#### YOUR INSTRUCTIONS:
Go through the material and copy every line in which "none" appears.

#### DATA:
□ □ □

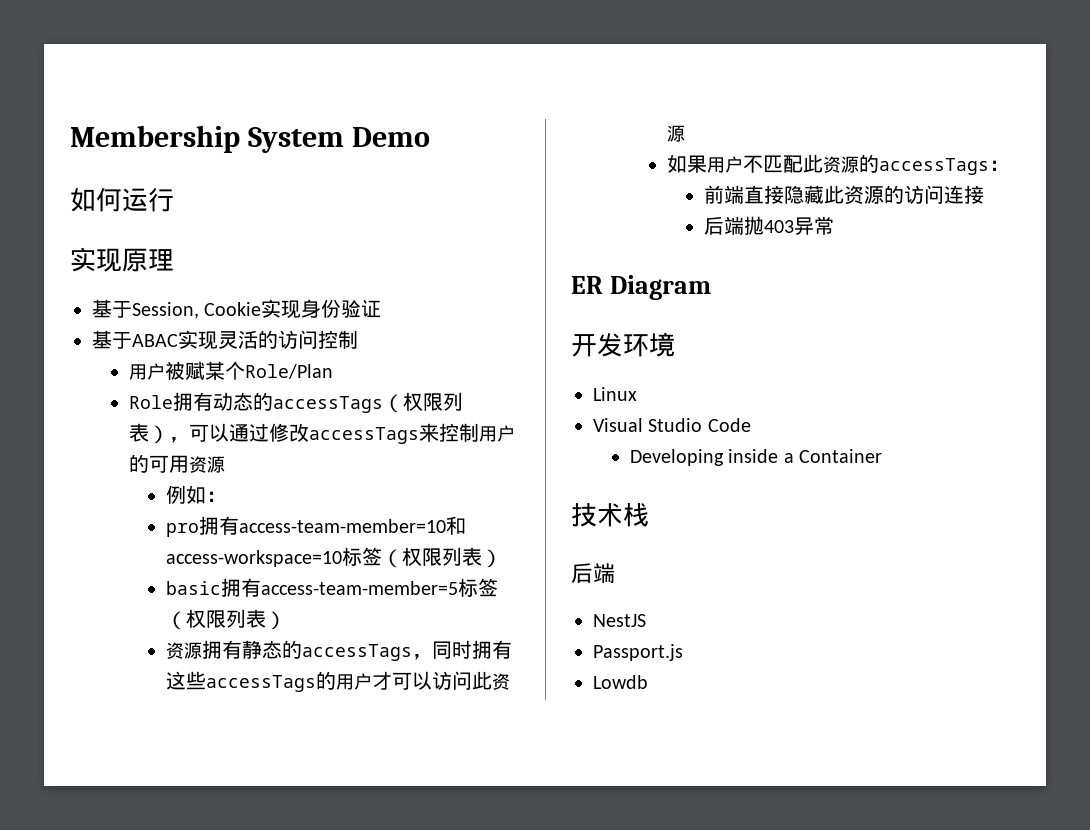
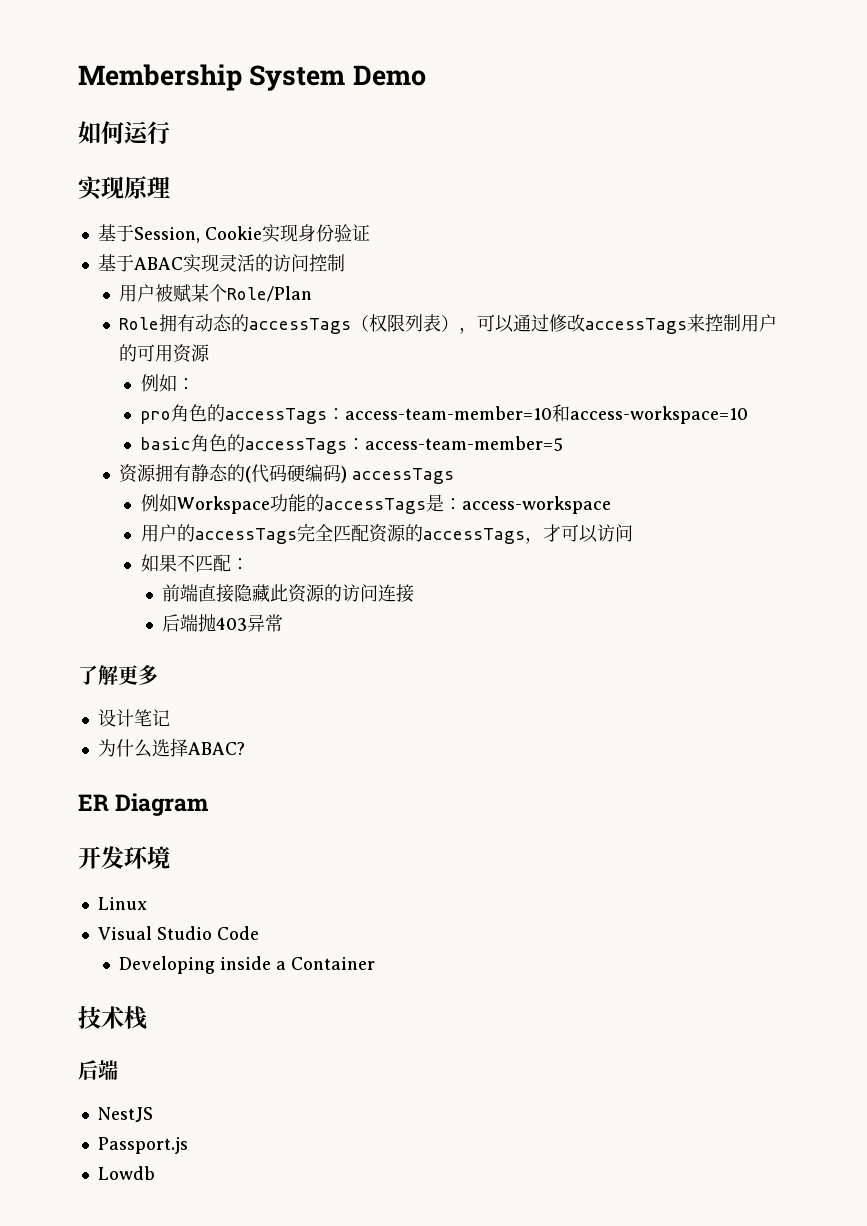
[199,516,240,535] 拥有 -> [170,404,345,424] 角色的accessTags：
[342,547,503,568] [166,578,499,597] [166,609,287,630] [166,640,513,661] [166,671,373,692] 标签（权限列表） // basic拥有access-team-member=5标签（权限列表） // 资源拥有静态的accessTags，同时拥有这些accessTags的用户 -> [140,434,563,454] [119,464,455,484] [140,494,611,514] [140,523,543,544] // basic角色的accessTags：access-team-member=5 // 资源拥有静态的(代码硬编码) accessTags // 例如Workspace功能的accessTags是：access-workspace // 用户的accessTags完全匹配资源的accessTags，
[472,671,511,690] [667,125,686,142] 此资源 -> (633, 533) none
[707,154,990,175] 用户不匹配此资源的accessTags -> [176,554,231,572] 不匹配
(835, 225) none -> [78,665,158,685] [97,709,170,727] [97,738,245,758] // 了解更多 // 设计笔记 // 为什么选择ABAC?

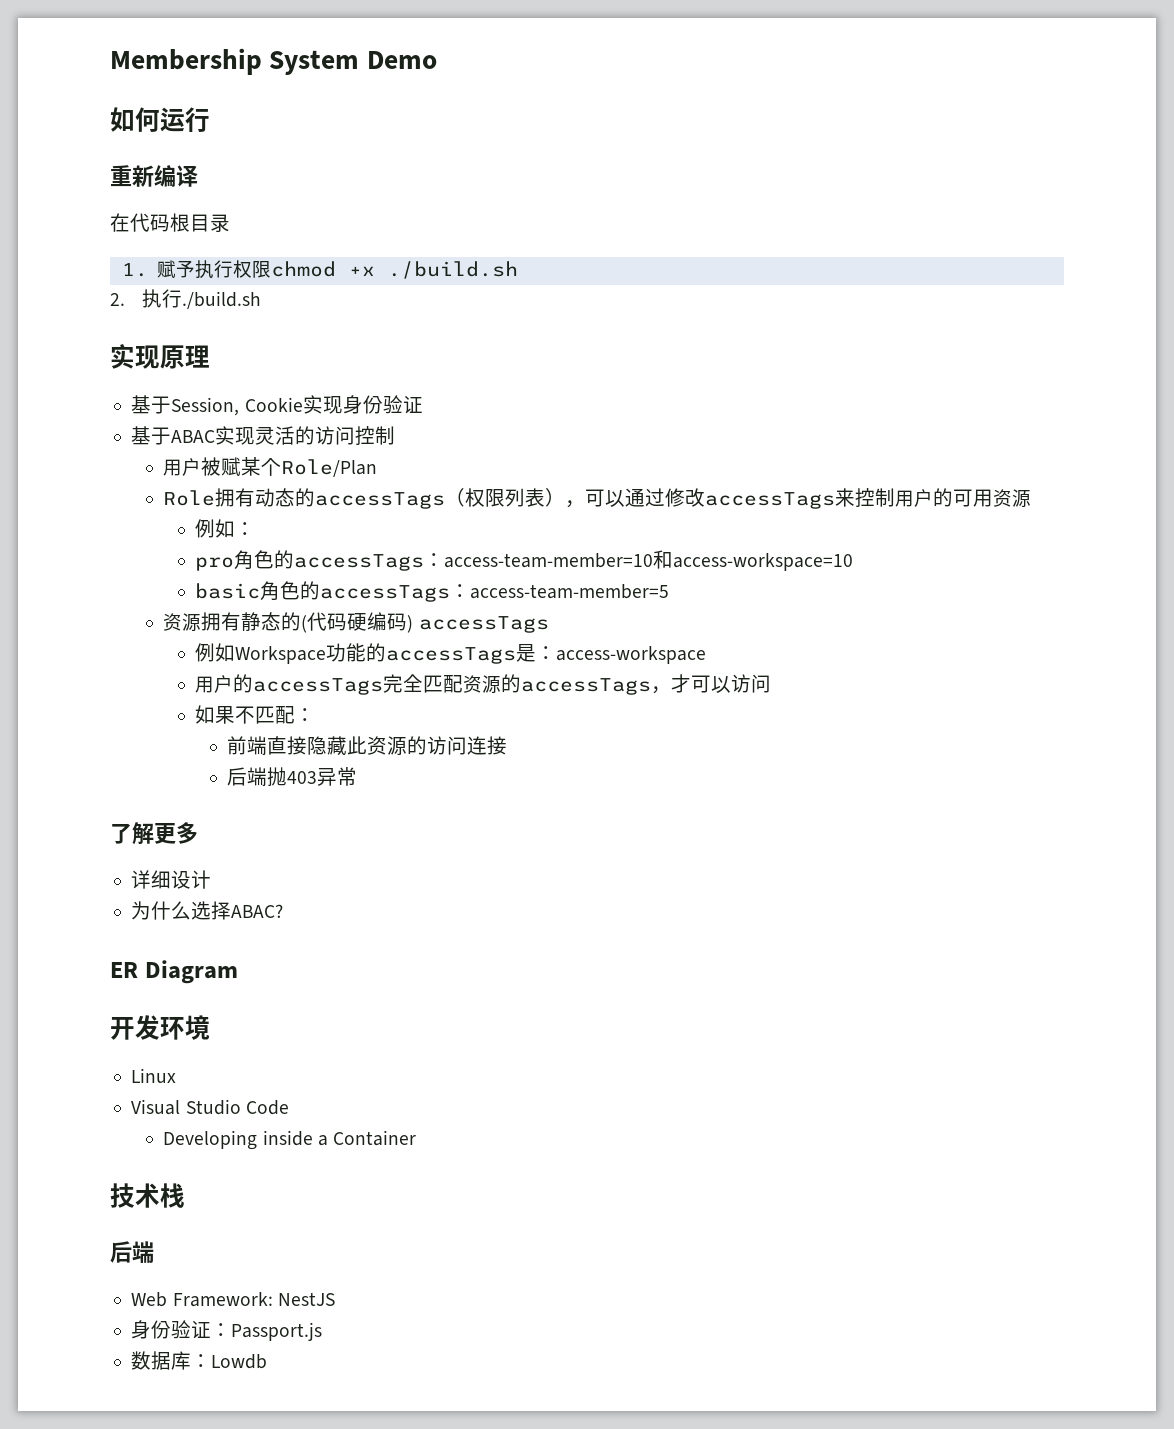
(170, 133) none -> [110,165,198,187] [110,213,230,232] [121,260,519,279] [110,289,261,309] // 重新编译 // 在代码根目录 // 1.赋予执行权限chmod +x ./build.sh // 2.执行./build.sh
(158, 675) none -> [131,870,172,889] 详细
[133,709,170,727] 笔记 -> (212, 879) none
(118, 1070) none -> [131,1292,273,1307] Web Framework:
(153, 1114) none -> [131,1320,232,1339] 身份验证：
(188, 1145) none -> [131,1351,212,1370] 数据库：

□ □ □

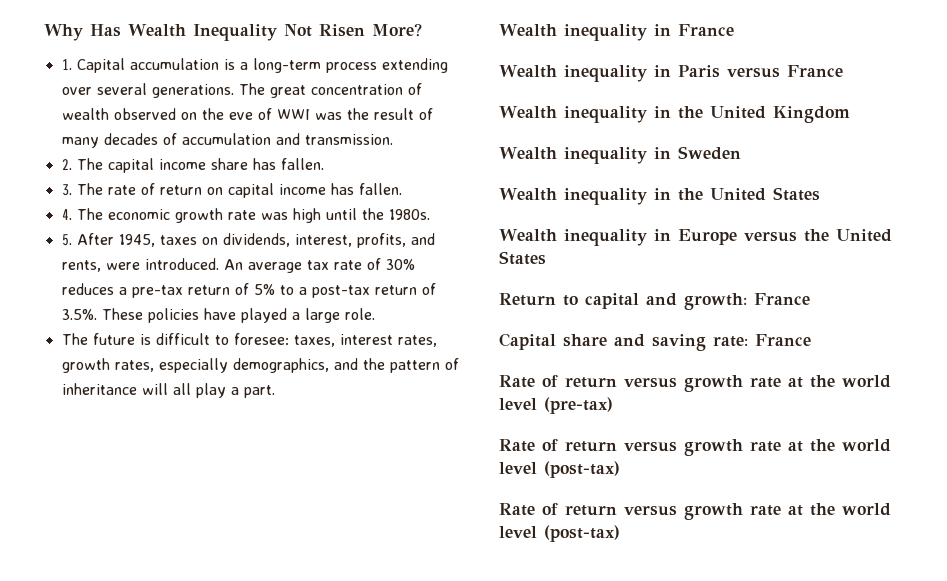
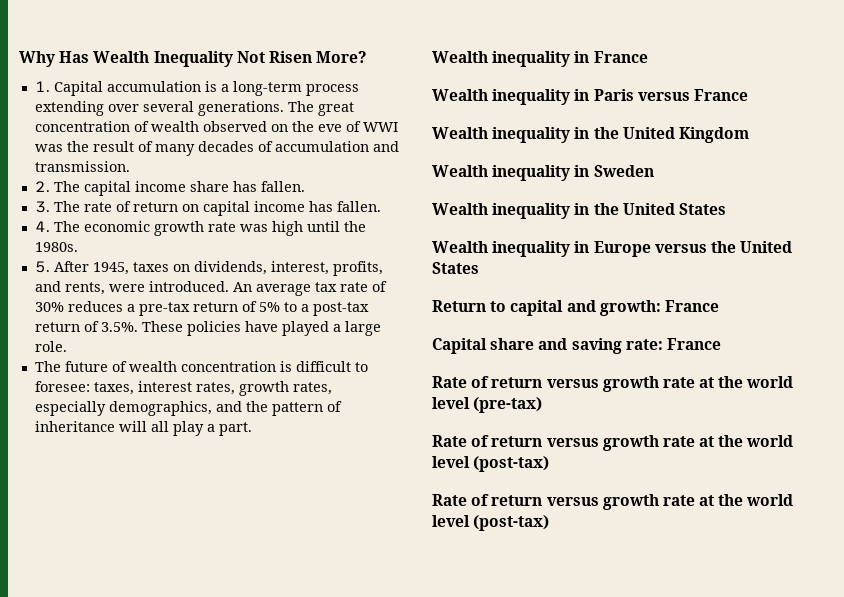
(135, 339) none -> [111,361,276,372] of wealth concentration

□ □ □

#### ANSWER BOX:
[472,671,511,690] [667,125,686,142] 此资源 -> (633, 533) none
(835, 225) none -> [78,665,158,685] [97,709,170,727] [97,738,245,758] // 了解更多 // 设计笔记 // 为什么选择ABAC?
(170, 133) none -> [110,165,198,187] [110,213,230,232] [121,260,519,279] [110,289,261,309] // 重新编译 // 在代码根目录 // 1.赋予执行权限chmod +x ./build.sh // 2.执行./build.sh
(158, 675) none -> [131,870,172,889] 详细
[133,709,170,727] 笔记 -> (212, 879) none
(118, 1070) none -> [131,1292,273,1307] Web Framework:
(153, 1114) none -> [131,1320,232,1339] 身份验证：
(188, 1145) none -> [131,1351,212,1370] 数据库：
(135, 339) none -> [111,361,276,372] of wealth concentration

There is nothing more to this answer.